DATA EXCERPTS —
>>

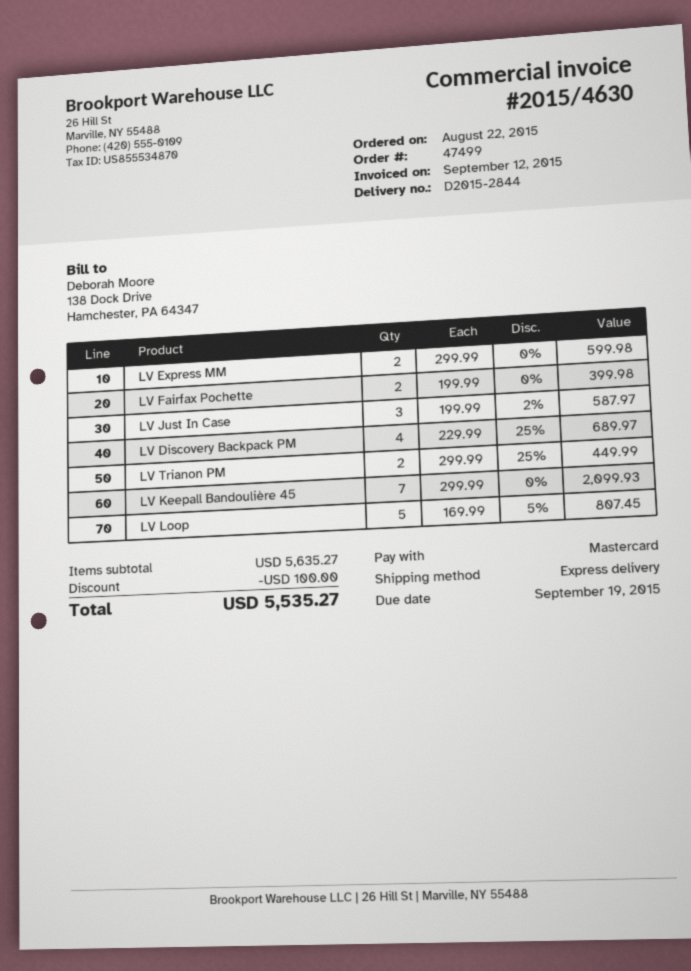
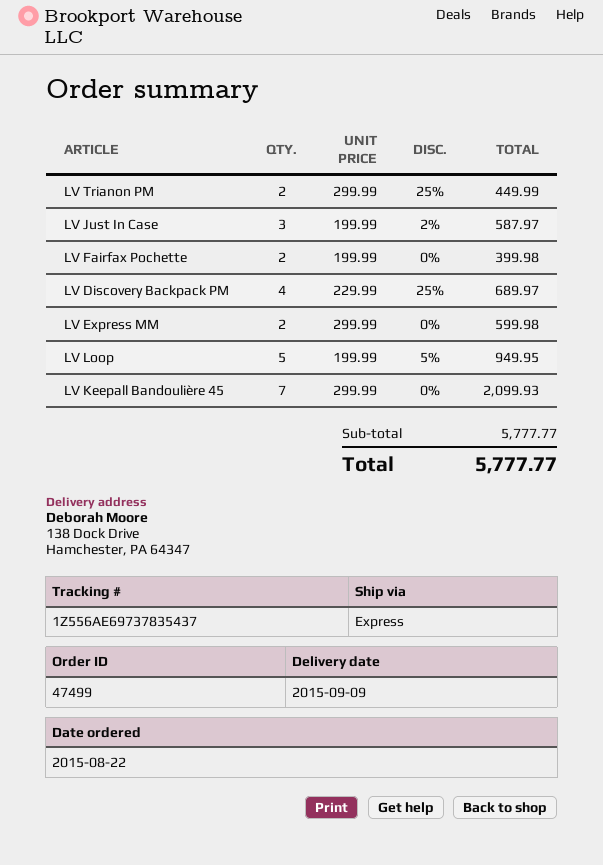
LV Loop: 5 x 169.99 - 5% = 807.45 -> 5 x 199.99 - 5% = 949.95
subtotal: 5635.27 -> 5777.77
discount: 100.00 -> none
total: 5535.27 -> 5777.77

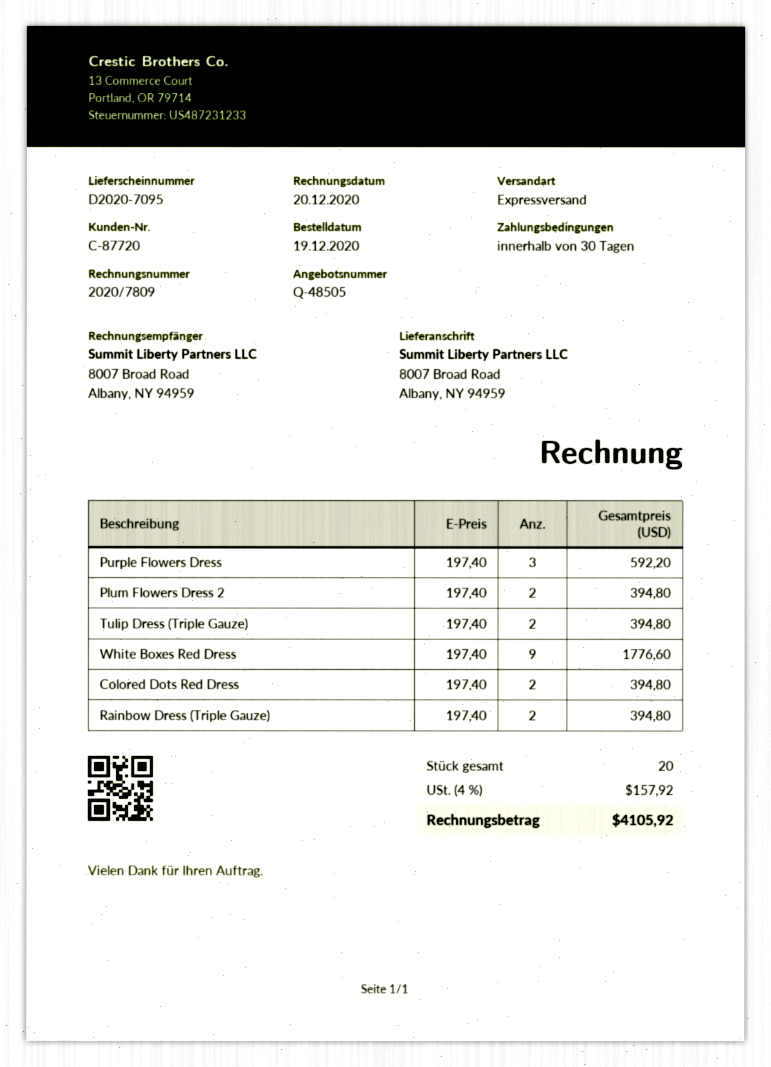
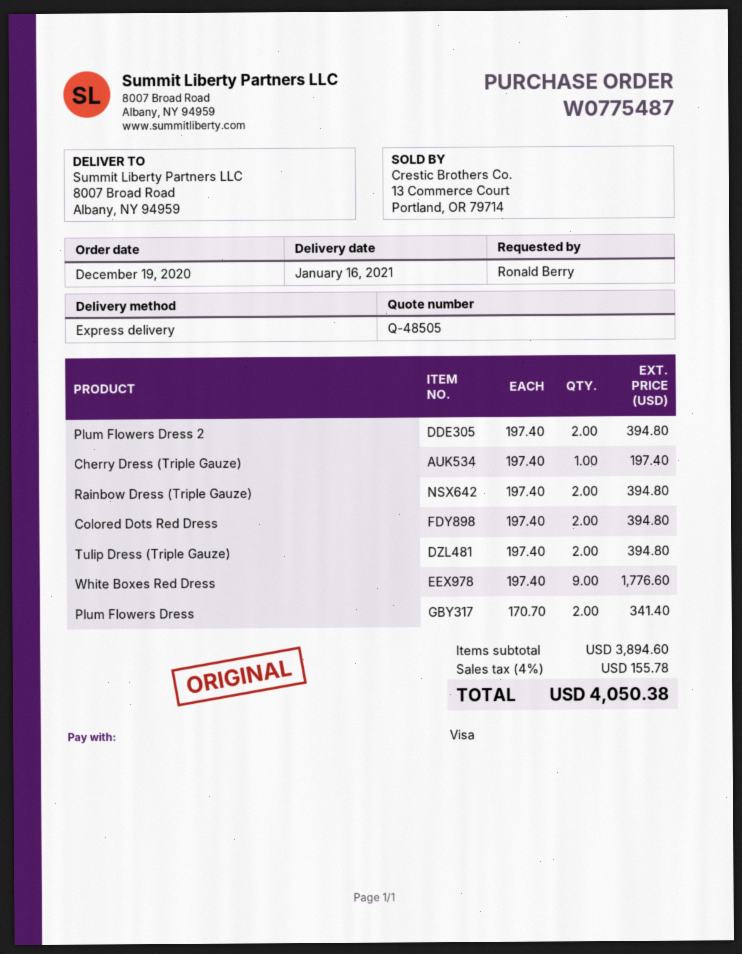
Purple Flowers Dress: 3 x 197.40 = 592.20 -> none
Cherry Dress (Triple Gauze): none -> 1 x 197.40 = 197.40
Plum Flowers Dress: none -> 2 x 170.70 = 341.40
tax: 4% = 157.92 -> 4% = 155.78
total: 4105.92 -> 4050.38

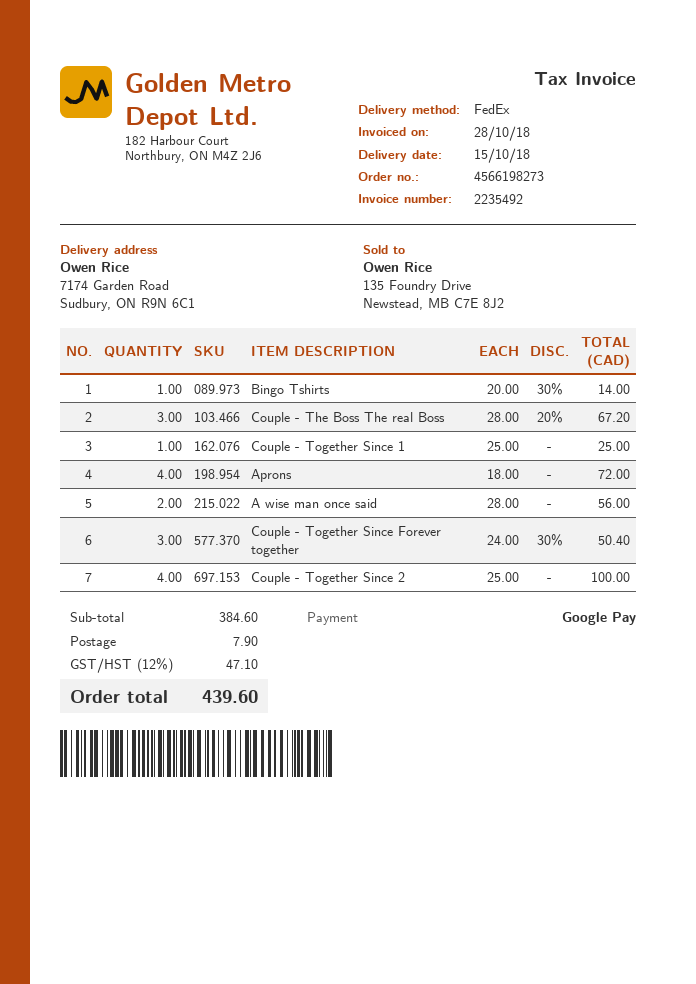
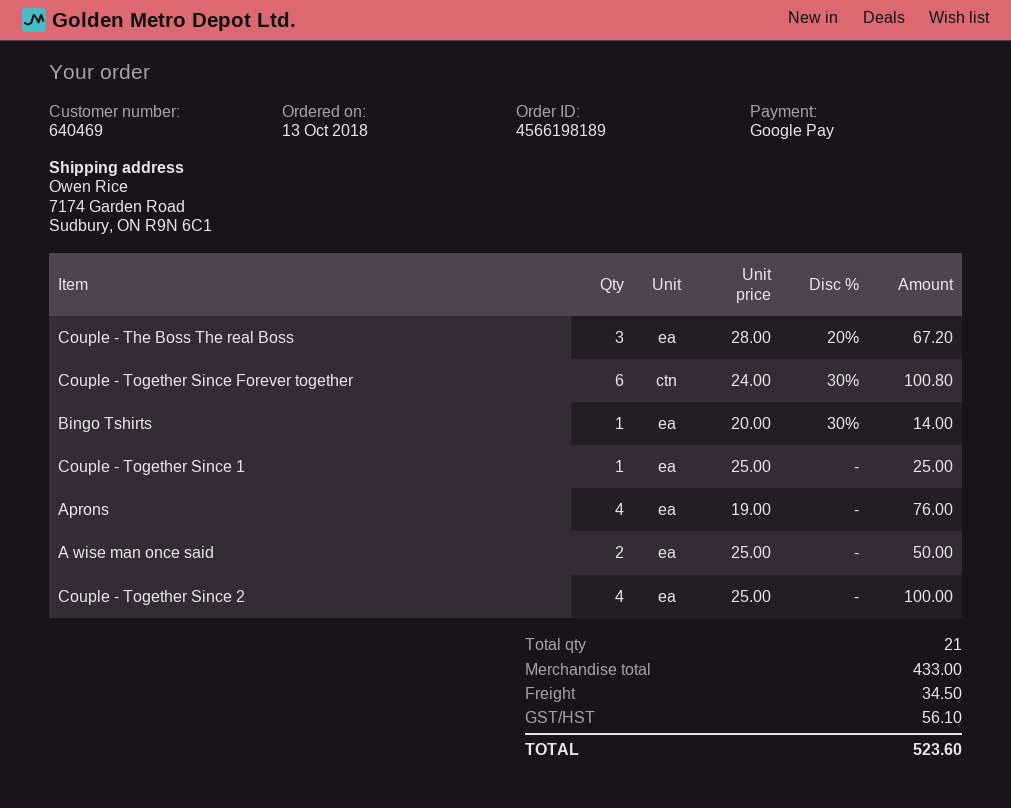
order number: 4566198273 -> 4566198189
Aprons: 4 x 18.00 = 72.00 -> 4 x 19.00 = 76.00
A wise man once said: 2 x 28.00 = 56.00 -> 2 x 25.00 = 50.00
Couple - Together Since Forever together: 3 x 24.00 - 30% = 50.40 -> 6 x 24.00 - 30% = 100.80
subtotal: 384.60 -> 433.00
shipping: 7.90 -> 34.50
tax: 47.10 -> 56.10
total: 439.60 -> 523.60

<<

PROBLEM DETAILS — Would you write out each entry word for word and omit the images?

OUTPUT BELOW —
LV Loop: 5 x 169.99 - 5% = 807.45 -> 5 x 199.99 - 5% = 949.95
subtotal: 5635.27 -> 5777.77
discount: 100.00 -> none
total: 5535.27 -> 5777.77

Purple Flowers Dress: 3 x 197.40 = 592.20 -> none
Cherry Dress (Triple Gauze): none -> 1 x 197.40 = 197.40
Plum Flowers Dress: none -> 2 x 170.70 = 341.40
tax: 4% = 157.92 -> 4% = 155.78
total: 4105.92 -> 4050.38

order number: 4566198273 -> 4566198189
Aprons: 4 x 18.00 = 72.00 -> 4 x 19.00 = 76.00
A wise man once said: 2 x 28.00 = 56.00 -> 2 x 25.00 = 50.00
Couple - Together Since Forever together: 3 x 24.00 - 30% = 50.40 -> 6 x 24.00 - 30% = 100.80
subtotal: 384.60 -> 433.00
shipping: 7.90 -> 34.50
tax: 47.10 -> 56.10
total: 439.60 -> 523.60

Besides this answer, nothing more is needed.